- WHAT NEEDS TO BE DONE:
Without any of the pictures, transcribe all the lines below exactly.

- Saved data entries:
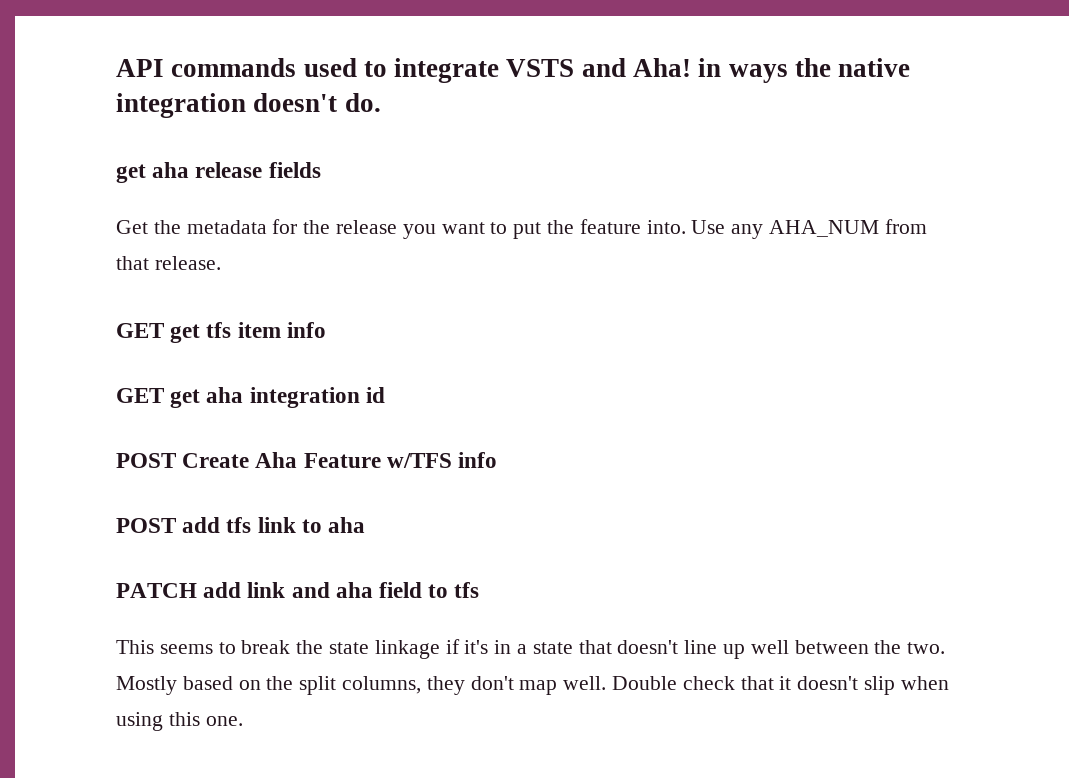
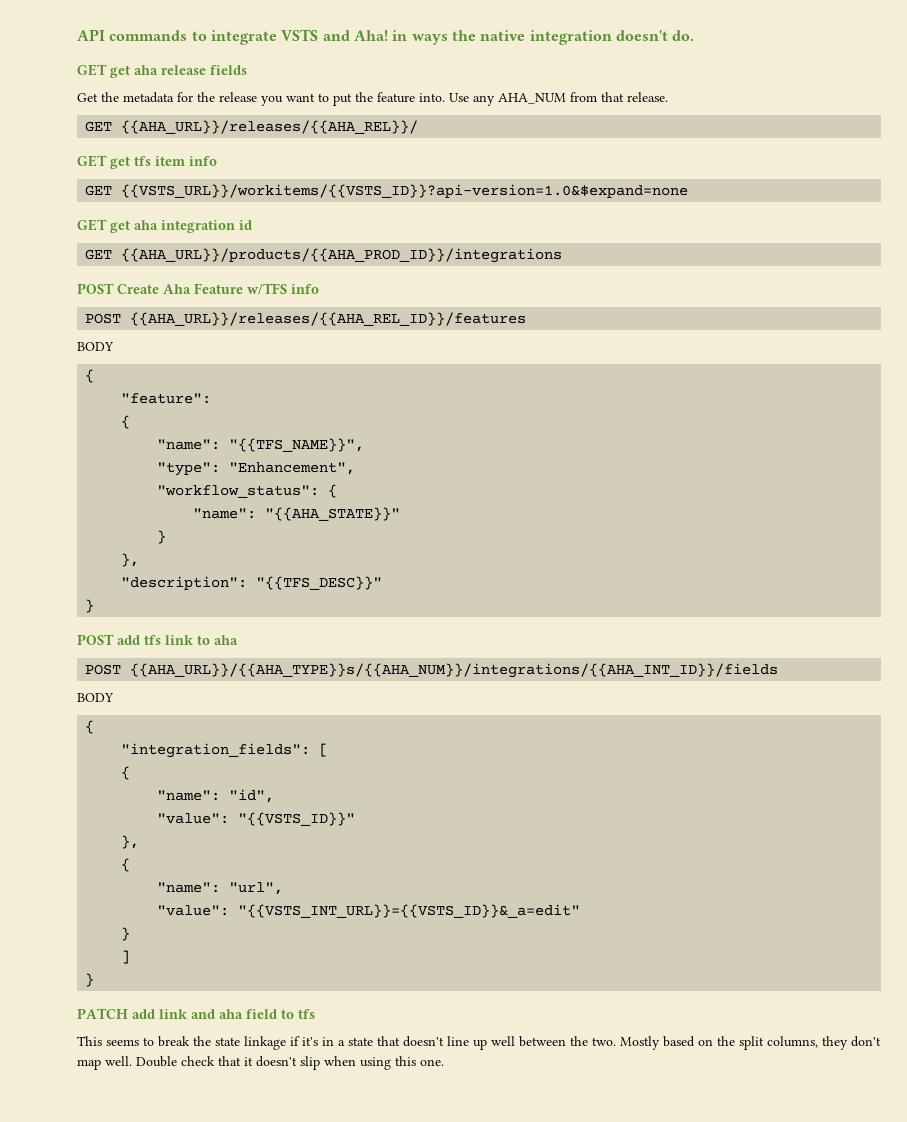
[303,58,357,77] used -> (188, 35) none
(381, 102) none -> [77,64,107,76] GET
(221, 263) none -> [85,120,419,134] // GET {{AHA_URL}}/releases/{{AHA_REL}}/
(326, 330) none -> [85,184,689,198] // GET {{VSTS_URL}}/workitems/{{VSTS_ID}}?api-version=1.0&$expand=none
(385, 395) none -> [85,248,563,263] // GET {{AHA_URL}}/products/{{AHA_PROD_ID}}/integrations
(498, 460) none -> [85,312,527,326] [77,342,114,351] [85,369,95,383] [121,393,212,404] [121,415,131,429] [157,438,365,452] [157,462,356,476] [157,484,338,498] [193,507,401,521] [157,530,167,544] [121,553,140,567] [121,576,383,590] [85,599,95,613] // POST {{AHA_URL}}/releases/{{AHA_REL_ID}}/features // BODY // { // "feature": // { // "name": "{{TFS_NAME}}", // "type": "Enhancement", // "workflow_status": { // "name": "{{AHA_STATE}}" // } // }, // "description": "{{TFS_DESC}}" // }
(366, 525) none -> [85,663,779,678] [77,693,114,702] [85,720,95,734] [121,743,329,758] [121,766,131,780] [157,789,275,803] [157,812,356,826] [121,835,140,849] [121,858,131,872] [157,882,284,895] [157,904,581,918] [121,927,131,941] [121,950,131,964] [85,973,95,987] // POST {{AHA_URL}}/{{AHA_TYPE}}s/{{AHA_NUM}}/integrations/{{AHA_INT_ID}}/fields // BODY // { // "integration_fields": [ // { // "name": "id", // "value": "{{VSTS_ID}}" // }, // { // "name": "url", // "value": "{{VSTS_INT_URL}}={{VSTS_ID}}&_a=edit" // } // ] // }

- EXERCISE RESPONSE:
[303,58,357,77] used -> (188, 35) none
(381, 102) none -> [77,64,107,76] GET
(221, 263) none -> [85,120,419,134] // GET {{AHA_URL}}/releases/{{AHA_REL}}/
(326, 330) none -> [85,184,689,198] // GET {{VSTS_URL}}/workitems/{{VSTS_ID}}?api-version=1.0&$expand=none
(385, 395) none -> [85,248,563,263] // GET {{AHA_URL}}/products/{{AHA_PROD_ID}}/integrations
(498, 460) none -> [85,312,527,326] [77,342,114,351] [85,369,95,383] [121,393,212,404] [121,415,131,429] [157,438,365,452] [157,462,356,476] [157,484,338,498] [193,507,401,521] [157,530,167,544] [121,553,140,567] [121,576,383,590] [85,599,95,613] // POST {{AHA_URL}}/releases/{{AHA_REL_ID}}/features // BODY // { // "feature": // { // "name": "{{TFS_NAME}}", // "type": "Enhancement", // "workflow_status": { // "name": "{{AHA_STATE}}" // } // }, // "description": "{{TFS_DESC}}" // }
(366, 525) none -> [85,663,779,678] [77,693,114,702] [85,720,95,734] [121,743,329,758] [121,766,131,780] [157,789,275,803] [157,812,356,826] [121,835,140,849] [121,858,131,872] [157,882,284,895] [157,904,581,918] [121,927,131,941] [121,950,131,964] [85,973,95,987] // POST {{AHA_URL}}/{{AHA_TYPE}}s/{{AHA_NUM}}/integrations/{{AHA_INT_ID}}/fields // BODY // { // "integration_fields": [ // { // "name": "id", // "value": "{{VSTS_ID}}" // }, // { // "name": "url", // "value": "{{VSTS_INT_URL}}={{VSTS_ID}}&_a=edit" // } // ] // }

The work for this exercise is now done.